I think we'll ask the same question about Typescript in the future; I've integrated into a UI project I work with other people, to make one of our devs happy, but I won't use it myself. A few years ago I remember having one colleague who wanted to write in CoffeeScript but at that time we didn't know how to interoperate with JS, I believe? Or our tooling or knowledge wasn't the best, so we decided not to let him write CoffeeScript; From time to time I hear from that team and the project is still alive - luckily they don't have to support CoffeeScript.

I think you should use whatever makes you happy, for your own projects, but in a team, have in mind others and the future.

Typescript gives real benefits with type checking vs CoffeeScript which just looks sort of like Ruby. It’s hard for me to imagine why someone would prefer endless “Cannot read property foo of undefined” runtime errors in normal Javascript over Typescript’s in-line linting of those errors.
A lot of its ideas got folded into subsequent versions of ECMAscript, so in a way everyone uses it now. But for the actual "language" and runtime, it seemed from the start to have a built in expiry date, so I tried to avoid it as much as possible, mostly successfully.
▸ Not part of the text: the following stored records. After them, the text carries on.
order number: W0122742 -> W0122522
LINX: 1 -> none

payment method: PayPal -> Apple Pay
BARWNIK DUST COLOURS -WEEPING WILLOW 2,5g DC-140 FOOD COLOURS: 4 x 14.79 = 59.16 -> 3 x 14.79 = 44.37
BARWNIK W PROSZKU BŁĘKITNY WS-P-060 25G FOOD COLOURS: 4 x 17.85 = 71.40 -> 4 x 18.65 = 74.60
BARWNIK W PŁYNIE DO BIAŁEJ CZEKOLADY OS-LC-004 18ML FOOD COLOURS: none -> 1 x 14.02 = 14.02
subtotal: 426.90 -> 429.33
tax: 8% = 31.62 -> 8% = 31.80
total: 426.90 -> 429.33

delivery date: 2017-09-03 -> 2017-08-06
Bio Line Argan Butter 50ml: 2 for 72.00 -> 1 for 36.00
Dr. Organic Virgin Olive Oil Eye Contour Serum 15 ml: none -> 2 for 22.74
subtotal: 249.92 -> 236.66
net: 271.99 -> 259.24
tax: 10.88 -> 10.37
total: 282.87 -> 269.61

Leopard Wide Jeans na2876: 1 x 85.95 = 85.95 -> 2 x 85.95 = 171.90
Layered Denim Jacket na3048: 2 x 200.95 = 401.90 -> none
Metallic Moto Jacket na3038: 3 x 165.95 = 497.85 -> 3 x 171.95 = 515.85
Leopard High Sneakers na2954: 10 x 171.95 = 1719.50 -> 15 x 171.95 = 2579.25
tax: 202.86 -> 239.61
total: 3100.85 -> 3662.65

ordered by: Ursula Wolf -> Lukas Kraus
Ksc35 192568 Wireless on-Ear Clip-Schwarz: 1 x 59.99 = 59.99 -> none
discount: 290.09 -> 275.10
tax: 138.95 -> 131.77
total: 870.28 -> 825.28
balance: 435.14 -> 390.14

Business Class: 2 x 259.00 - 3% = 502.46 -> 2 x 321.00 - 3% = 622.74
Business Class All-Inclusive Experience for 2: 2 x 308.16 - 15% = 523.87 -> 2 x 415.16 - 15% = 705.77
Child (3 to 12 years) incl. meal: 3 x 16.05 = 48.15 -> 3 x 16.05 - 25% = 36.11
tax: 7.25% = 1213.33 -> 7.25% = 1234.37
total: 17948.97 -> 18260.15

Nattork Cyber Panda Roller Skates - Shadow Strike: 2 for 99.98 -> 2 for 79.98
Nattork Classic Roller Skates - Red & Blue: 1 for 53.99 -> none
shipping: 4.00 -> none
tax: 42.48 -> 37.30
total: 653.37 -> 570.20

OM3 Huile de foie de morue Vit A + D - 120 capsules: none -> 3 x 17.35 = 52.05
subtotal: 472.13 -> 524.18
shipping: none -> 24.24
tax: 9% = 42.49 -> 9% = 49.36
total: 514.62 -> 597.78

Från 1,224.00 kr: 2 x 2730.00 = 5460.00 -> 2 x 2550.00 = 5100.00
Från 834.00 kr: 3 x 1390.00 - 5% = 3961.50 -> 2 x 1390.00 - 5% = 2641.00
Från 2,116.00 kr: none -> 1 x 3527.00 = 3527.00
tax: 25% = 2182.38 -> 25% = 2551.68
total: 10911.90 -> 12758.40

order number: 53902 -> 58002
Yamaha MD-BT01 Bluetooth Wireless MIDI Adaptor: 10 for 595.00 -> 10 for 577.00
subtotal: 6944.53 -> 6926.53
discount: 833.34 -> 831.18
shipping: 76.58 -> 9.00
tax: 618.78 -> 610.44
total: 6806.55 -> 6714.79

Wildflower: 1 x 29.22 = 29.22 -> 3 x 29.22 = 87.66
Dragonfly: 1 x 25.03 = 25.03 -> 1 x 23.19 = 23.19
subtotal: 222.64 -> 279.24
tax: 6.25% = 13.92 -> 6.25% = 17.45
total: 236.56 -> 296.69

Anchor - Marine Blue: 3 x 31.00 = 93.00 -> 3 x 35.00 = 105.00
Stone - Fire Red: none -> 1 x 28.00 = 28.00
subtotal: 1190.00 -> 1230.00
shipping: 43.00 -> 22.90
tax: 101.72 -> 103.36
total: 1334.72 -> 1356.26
Ultimately, if you want tomorrow's language features today, Babel feels like a better approach. You can choose your level of "buy-in" and then one day, certain things "just work" because they've been built into the runtime, and your code stays the same. Or at least, that's the hope. Making a new sub-language to get a handful of cool features/syntax involves a lot of pain for not enough gain, IMO.

As a longtime Coffeescript hater I'm happy to say I haven't seen it in many years in the wild. That said there are certainly many new sugary compile-to-JS languages (besides Typescript and Flow), but I don't anything comes close in notoriety.